По официальной статистике всего было убито 128 человек и ранено 360 (включая военнослужащих и полицейских). Тем не менее, революционеры, а вслед за ними советская историография, впоследствии лгали о «тысячах убитых». Но сколько бы ни было убитых, 9-го января 1905 года произошла великая трагедия: погибли ни в чём не повинные люди и сделано это было от имени Царя. Именно с этого дня клевета на Николая II примет самые изощрённые, самые подлые и самые живучие формы. Последнее нам полностью подтверждает статья г-на Калашникова.

Государь узнал о том, что случилось в Петербурге в 22 часа 20 минут 9-го января от приехавшего с докладом Святополк-Мирского. Император был потрясен. «Тяжелый день! – записал Николай II в тот день в дневнике. – В Петербурге произошли серьезные беспорядки вследствие желания рабочих дойти до Зимнего дворца. Войска должны были стрелять в разных районах города, было много убитых и раненых. Господи, как больно и тяжело!». Еще накануне Мирский докладывал ему, что в городе сохраняется спокойная обстановка! Теперь тот же Святополк-Мирский говорил о многотысячном шествии, десятках убитых.

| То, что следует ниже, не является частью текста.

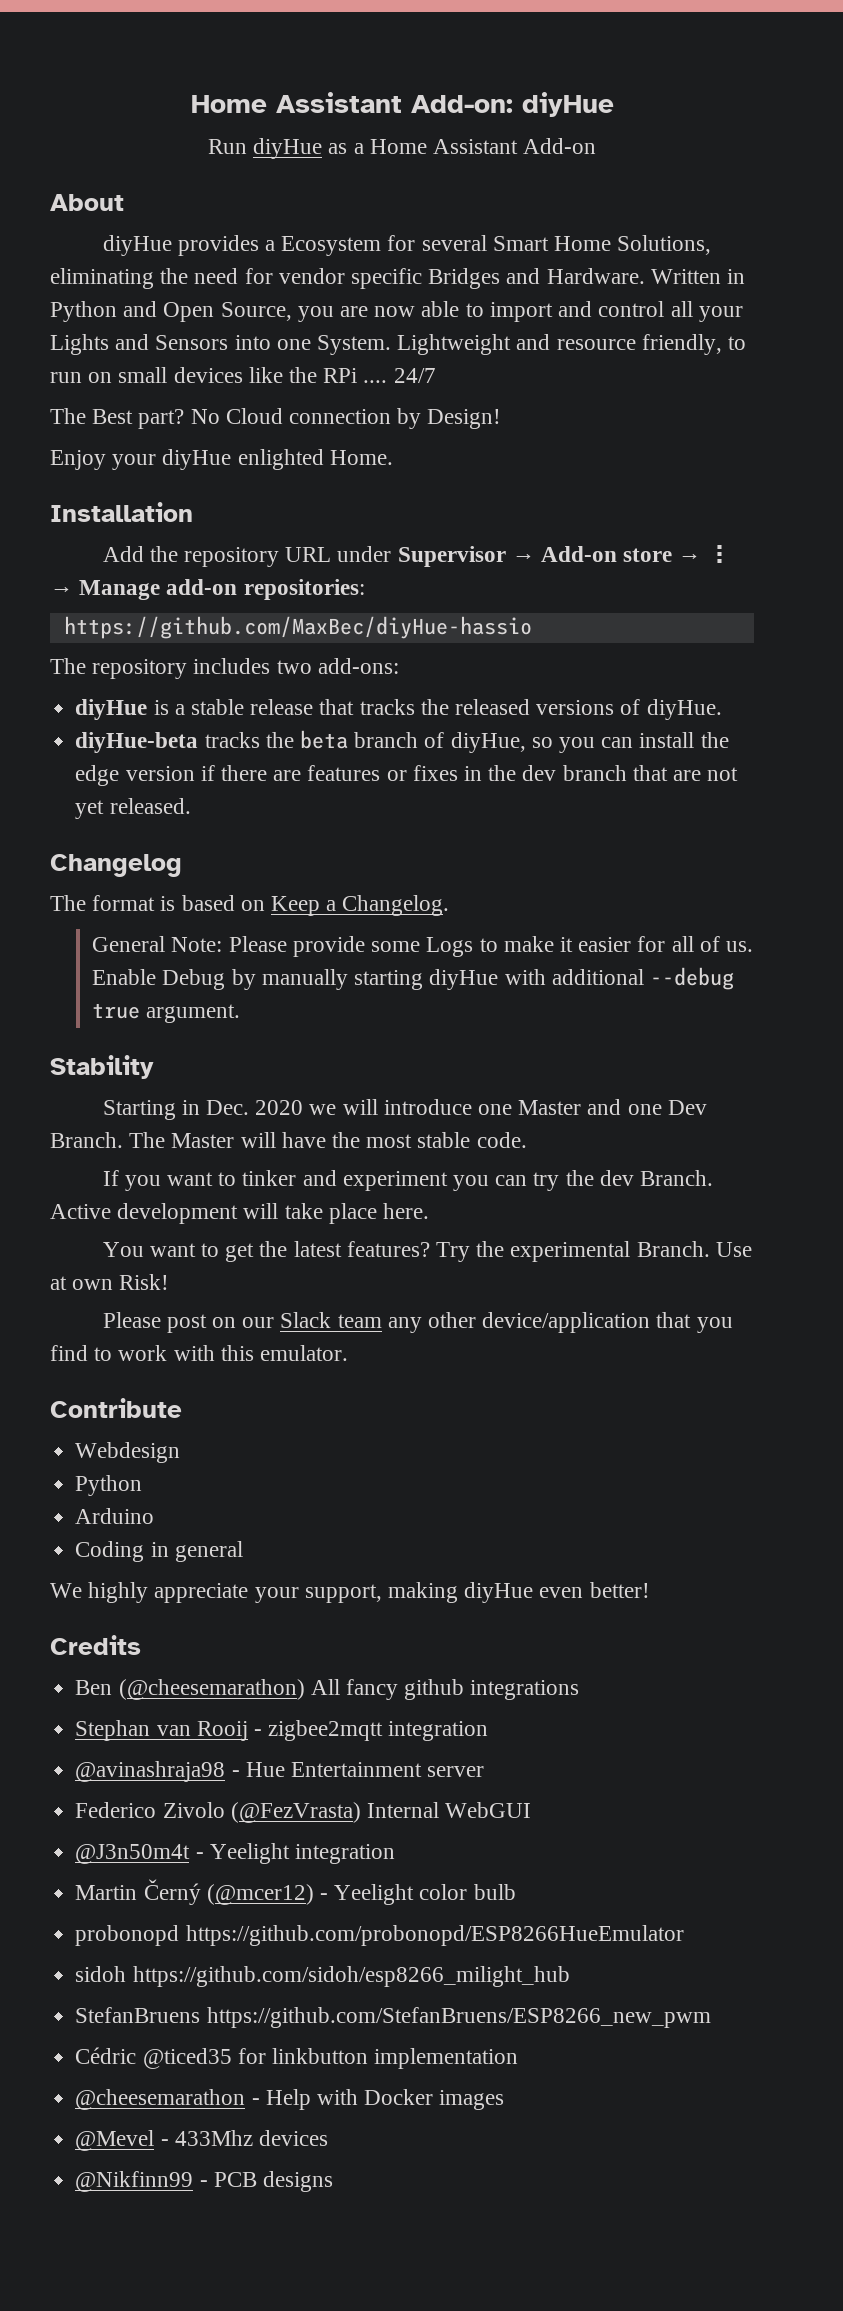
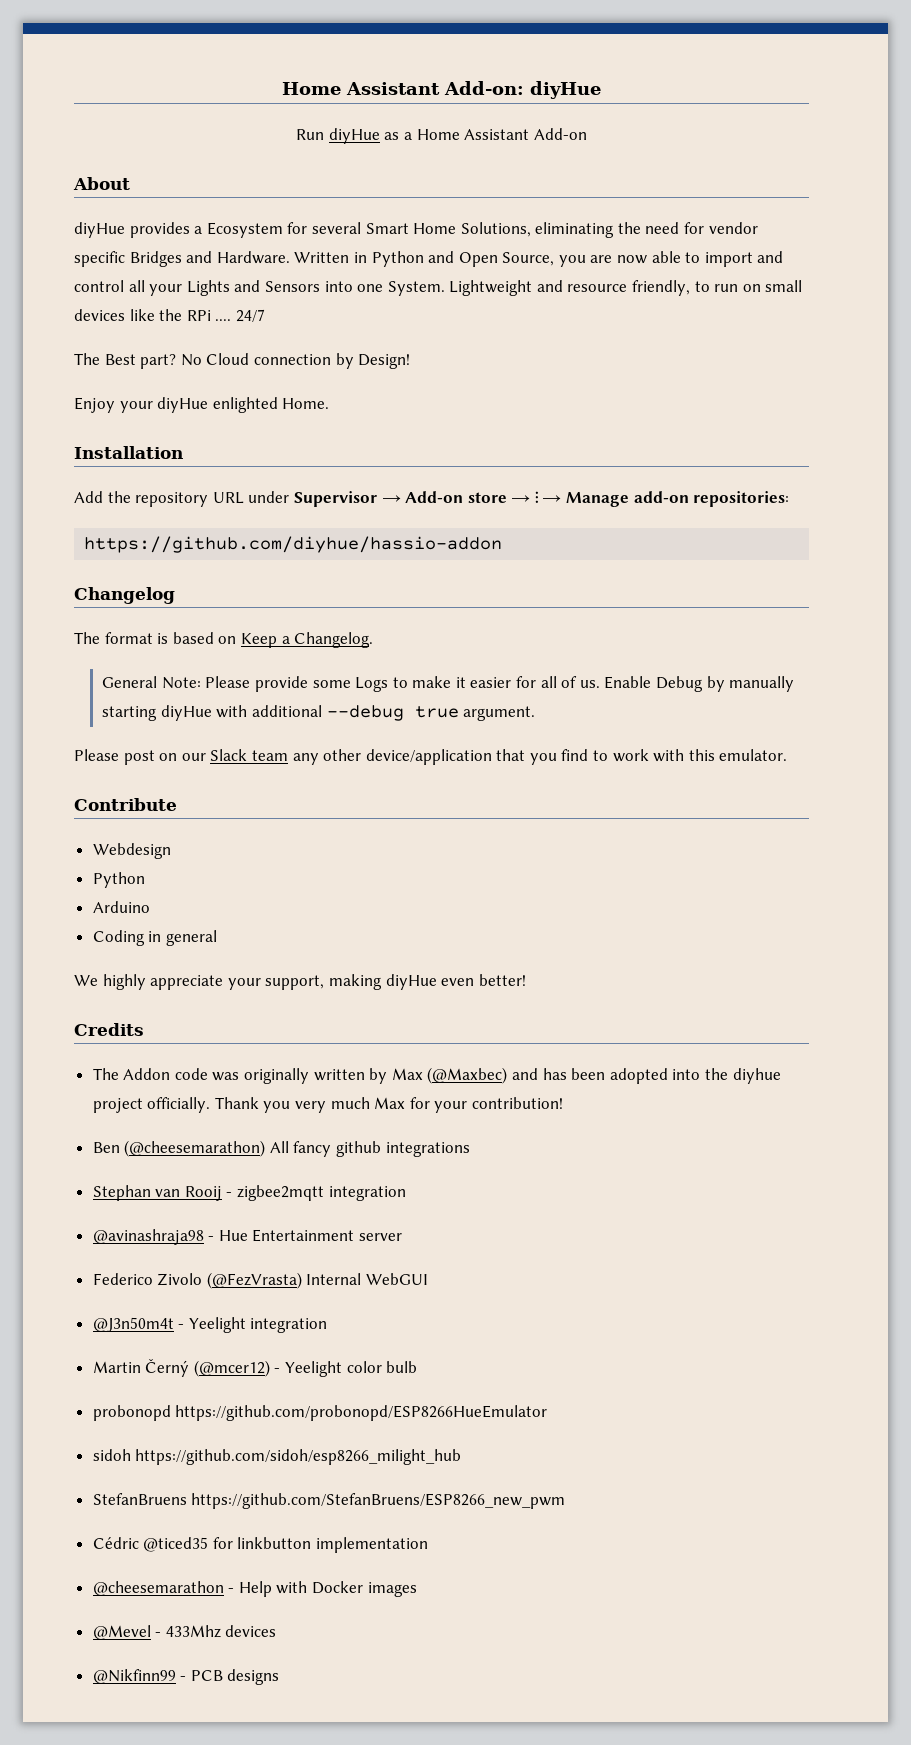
[63,616,532,639] [50,658,399,679] [75,699,722,720] [75,730,729,753] [75,765,739,786] [75,798,191,819] https://github.com/MaxBec/diyHue-hassio // The repository includes two add-ons: // diyHue is a stable release that tracks the released versions of diyHue. // diyHue-beta tracks the beta branch of diyHue, so you can install the edge version if there are features or fixes in the dev branch that are not yet released. -> [84,536,503,553] https://github.com/diyhue/hassio-addon
[50,1055,154,1079] [102,1099,707,1120] [50,1132,527,1148] [102,1170,714,1191] [50,1203,430,1224] [102,1241,752,1262] [50,1274,170,1290] // Stability // Starting in Dec. 2020 we will introduce one Master and one Dev Branch. The Master will have the most stable code. // If you want to tinker and experiment you can try the dev Branch. Active development will take place here. // You want to get the latest features? Try the experimental Branch. Use at own Risk! -> (536, 713) none
(141, 1645) none -> [92,1067,781,1084] [92,1097,564,1113] // The Addon code was originally written by Max (@Maxbec) and has been adopted into the diyhue project officially. Thank you very much Max for your contribution!

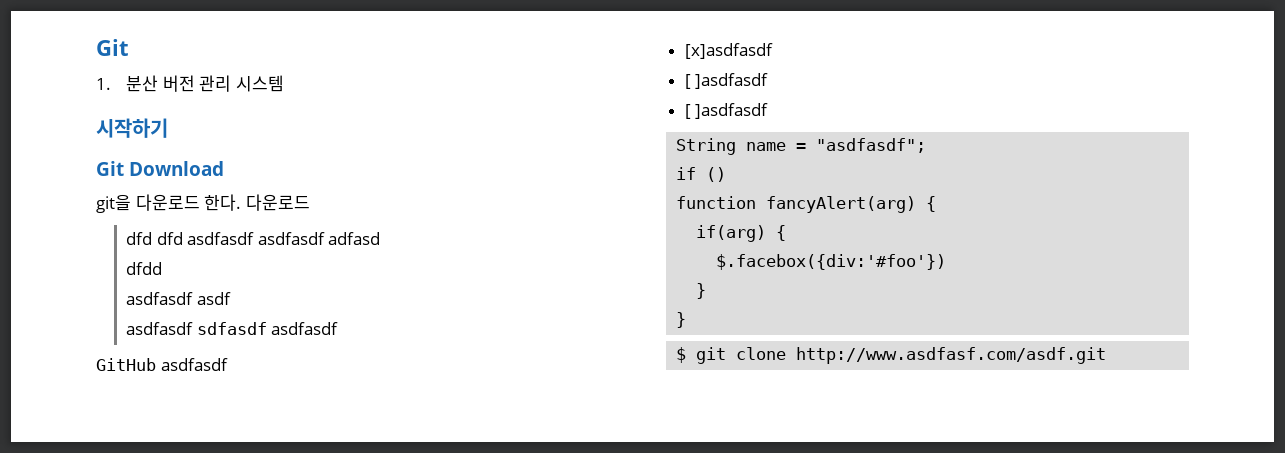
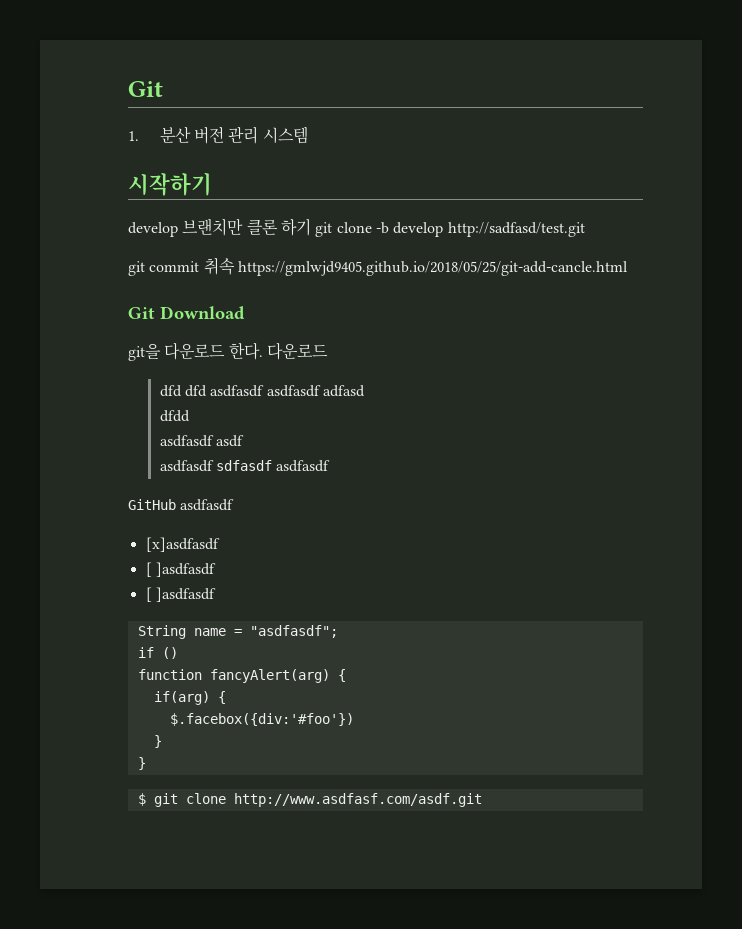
(168, 128) none -> [128,218,585,237] [128,257,628,276] // develop 브랜치만 클론 하기 git clone -b develop http://sadfasd/test.git // git commit 취속 https://gmlwjd9405.github.io/2018/05/25/git-add-cancle.html

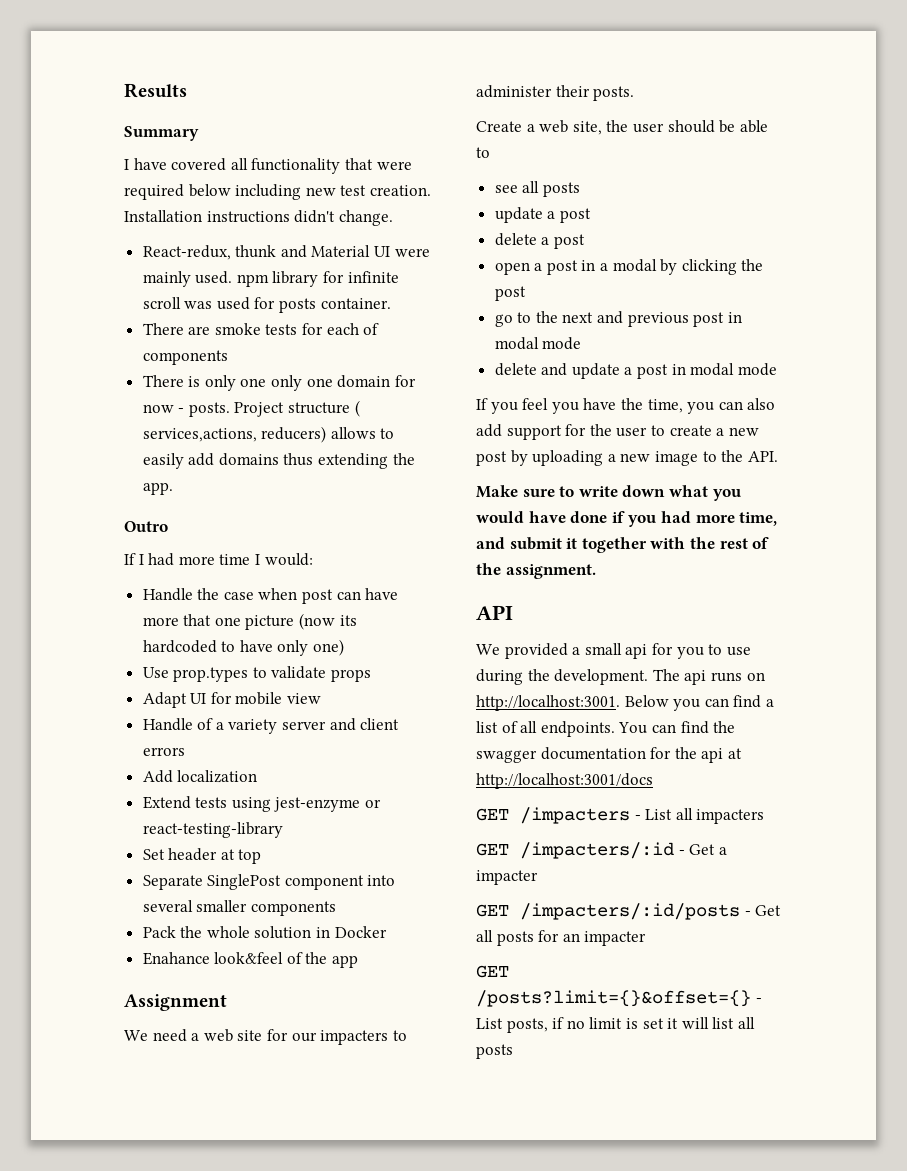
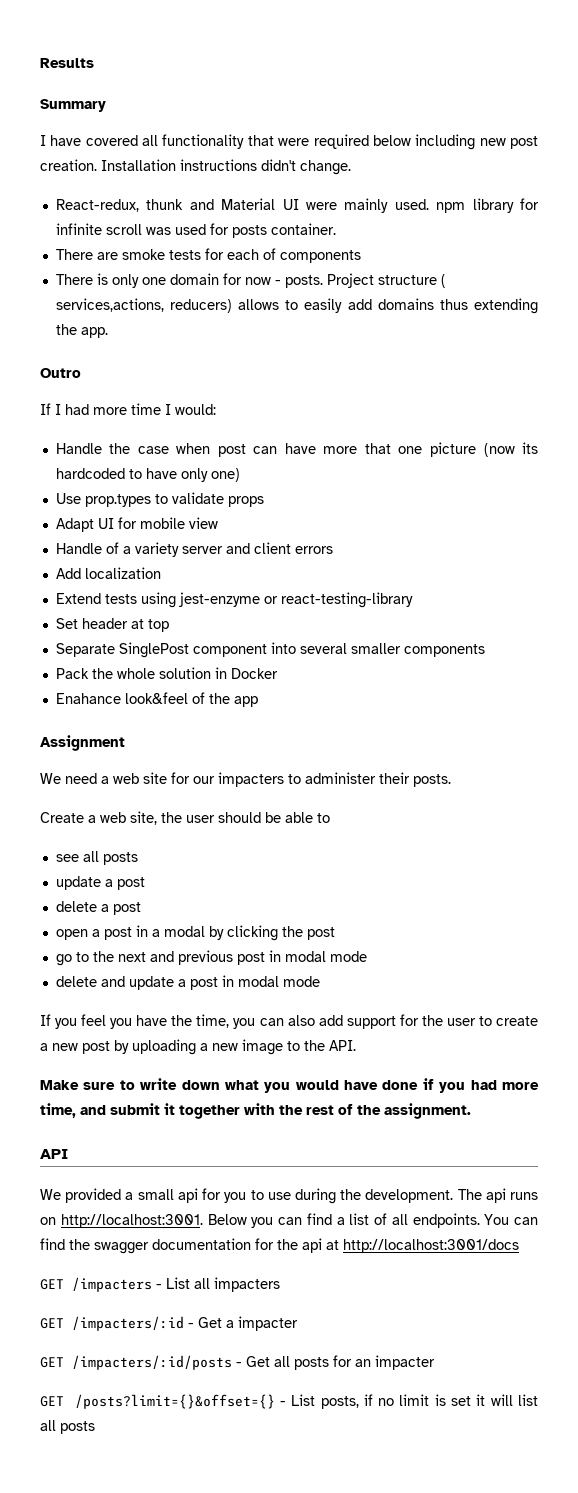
[340,185,367,196] test -> [510,136,538,149] post
[271,375,333,391] only one -> (166, 281) none

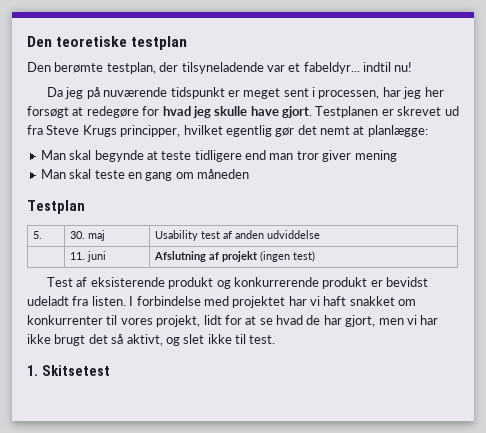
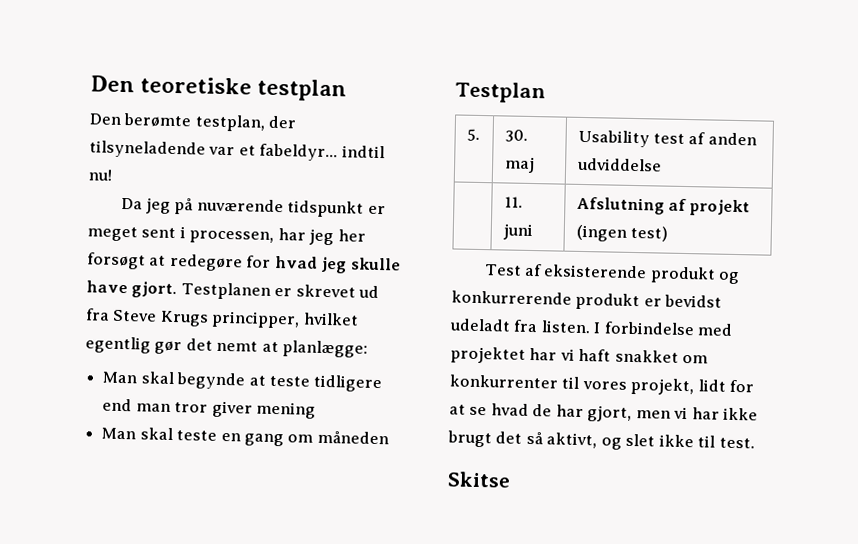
[27,365,110,376] 1. Skitsetest -> [447,471,511,488] Skitse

Каждой пострадавшей семье из личных средств Царя было отпущено по 50.000 рублей, огромная по тем временам сумма. Виновные в бездеятельности министры Муравьев и Святополк-Мирский немедленно отправлены в отставку.

Накануне событий 9-го января Николай II оказался в полной информационной блокаде, организованной его ближайшим окружением. Вполне возможно, что если бы Император знал о грядущих выступлениях заранее, он бы смог каким-то образом их предотвратить. Не имея никакой возможности этого сделать, он был обречен стать главной мишенью для обвинений со стороны революционеров, общества и обманутого, так же как и он, простого народа.

Такова правда о событиях 9-го января.

 

http://www.rusk.ru/st.php?idar=105344

Русская линия, 2.08.08



[1] Настоящий материал, заголовок которого дан редакцией «Золотого льва», является отрывком статьи автора под названием «Ложь от доктора Калашникова».